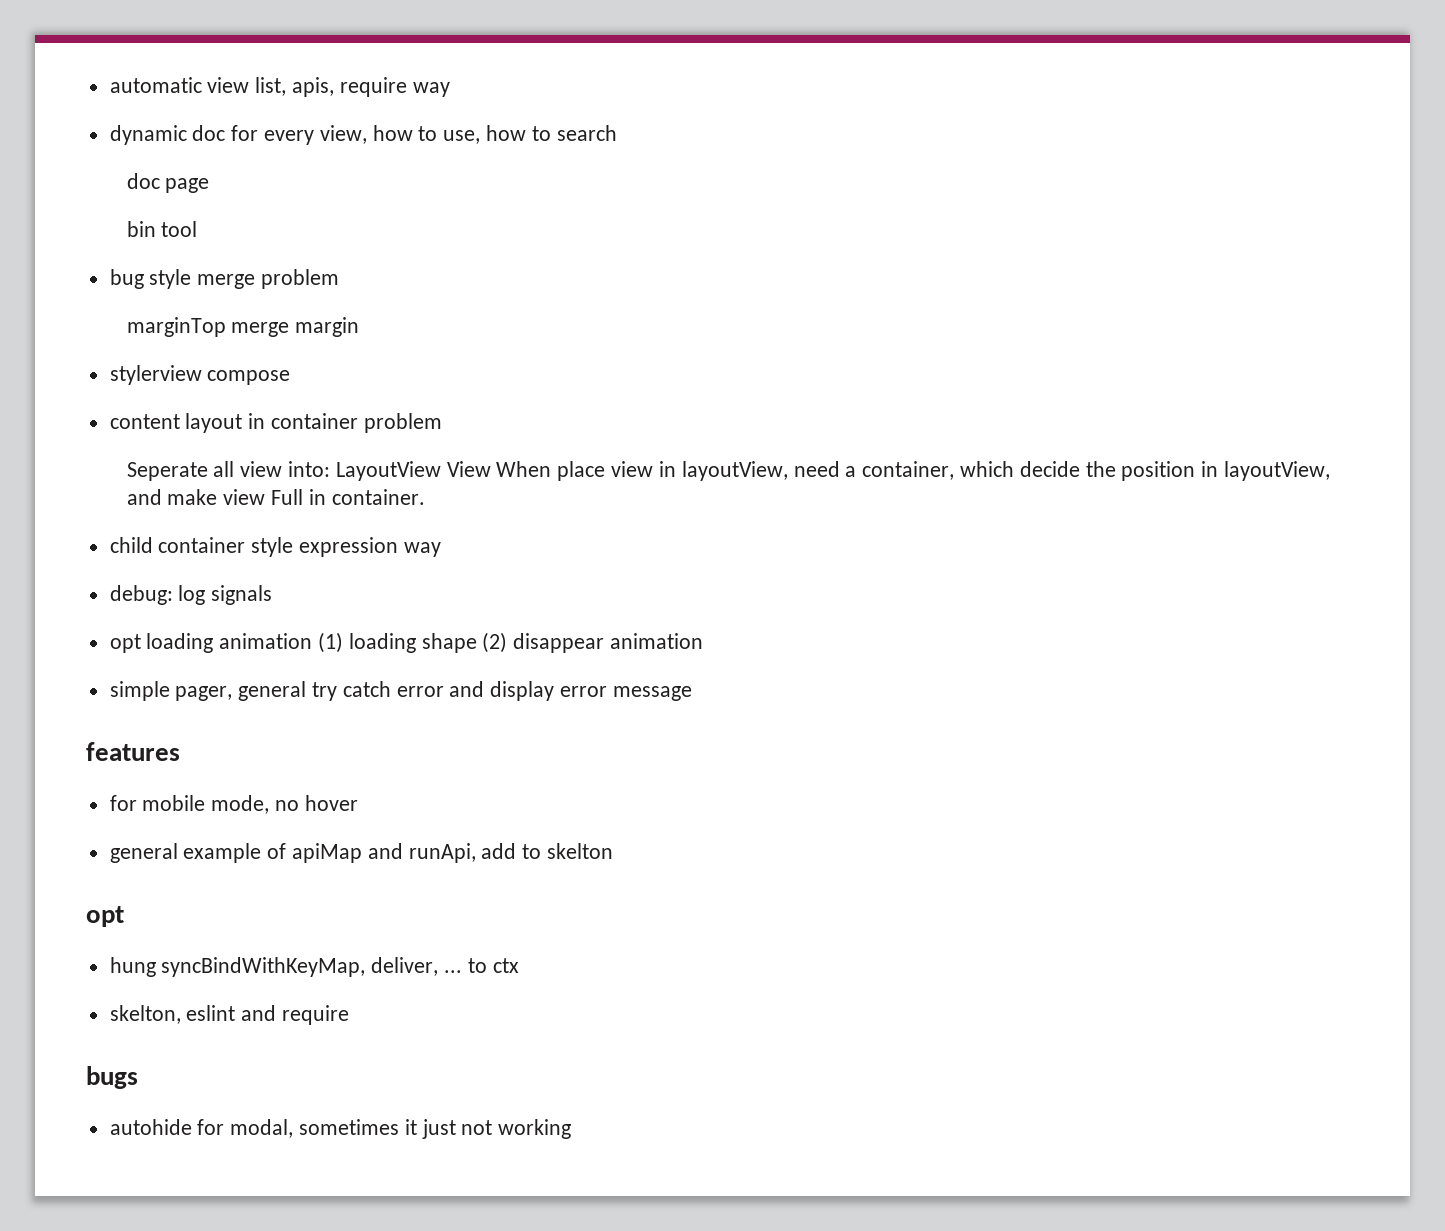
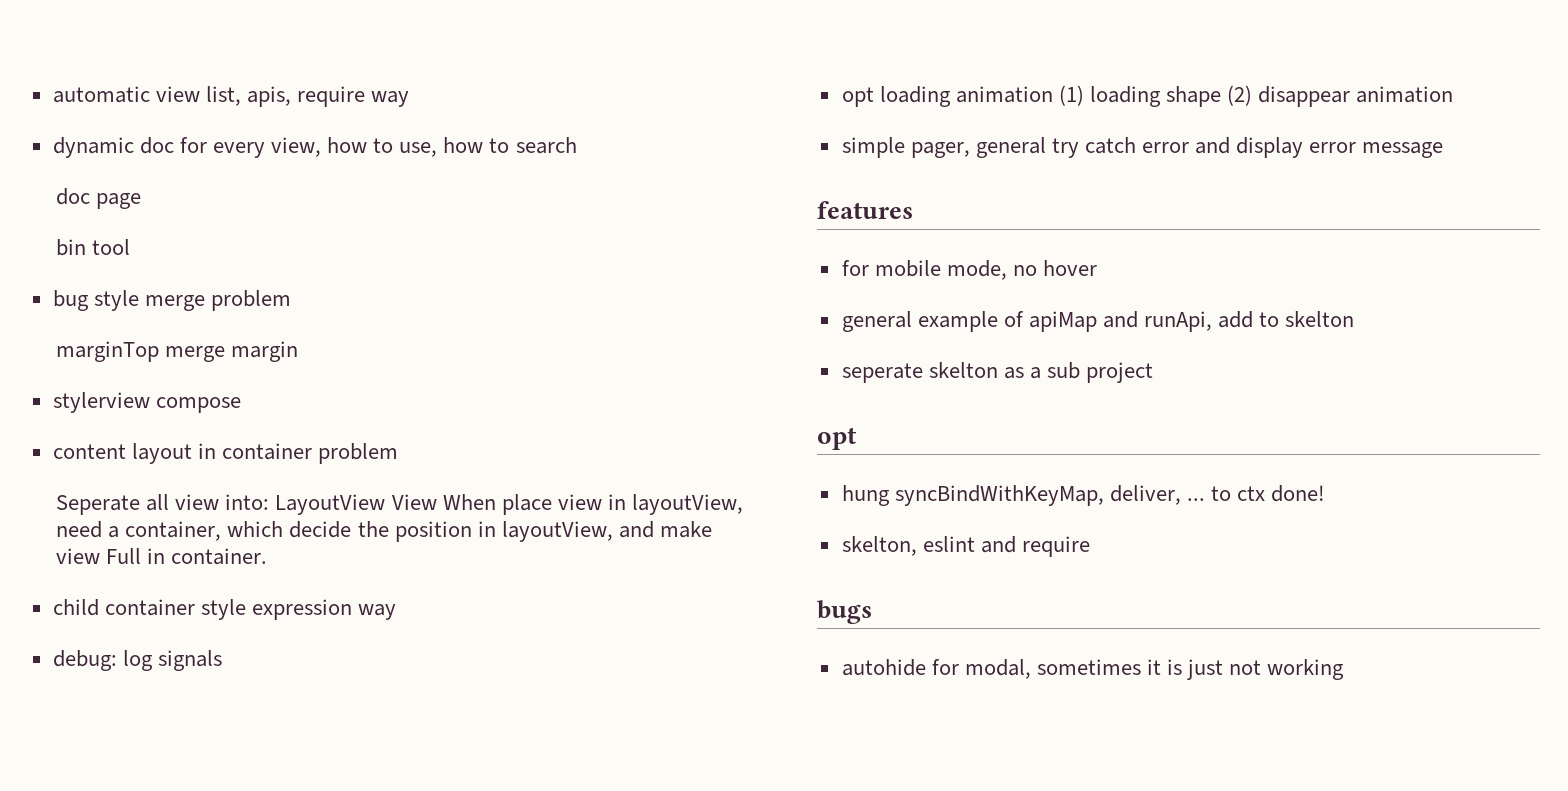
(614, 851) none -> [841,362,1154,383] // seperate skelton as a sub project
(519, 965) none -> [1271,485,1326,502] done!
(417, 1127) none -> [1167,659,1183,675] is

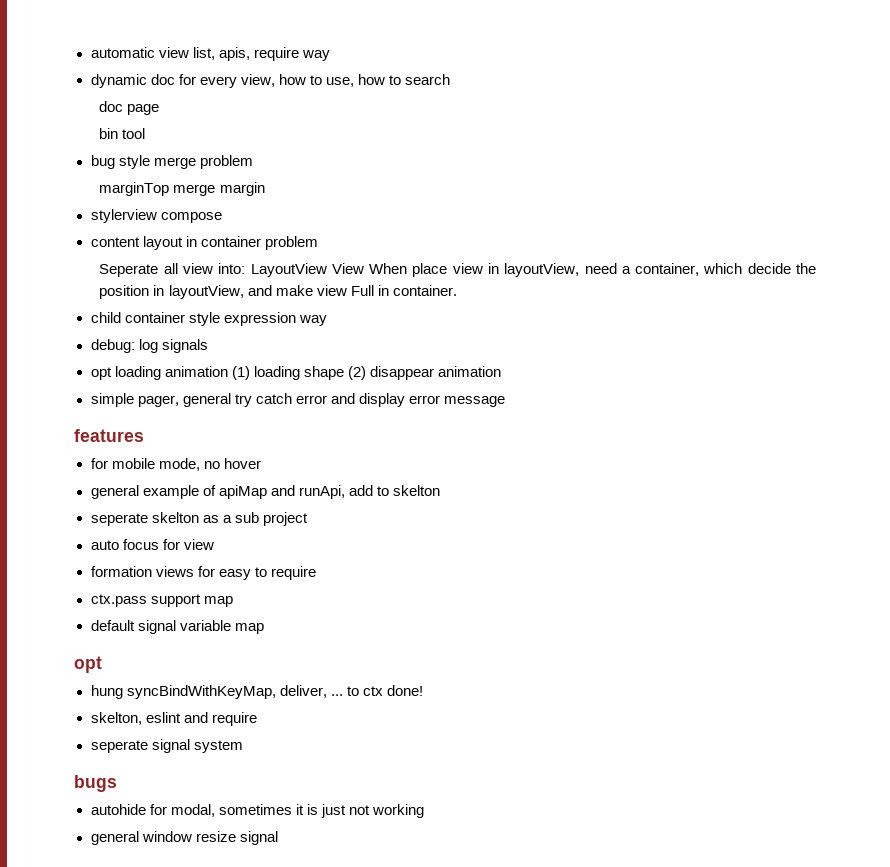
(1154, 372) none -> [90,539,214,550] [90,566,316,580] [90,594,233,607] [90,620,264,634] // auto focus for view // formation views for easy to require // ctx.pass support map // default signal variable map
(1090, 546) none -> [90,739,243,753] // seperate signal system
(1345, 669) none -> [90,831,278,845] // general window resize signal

------------------------

Exactly the lines from the one containing "(1090, 546) none" through the end of the entries above must be output, and no others.

(1090, 546) none -> [90,739,243,753] // seperate signal system
(1345, 669) none -> [90,831,278,845] // general window resize signal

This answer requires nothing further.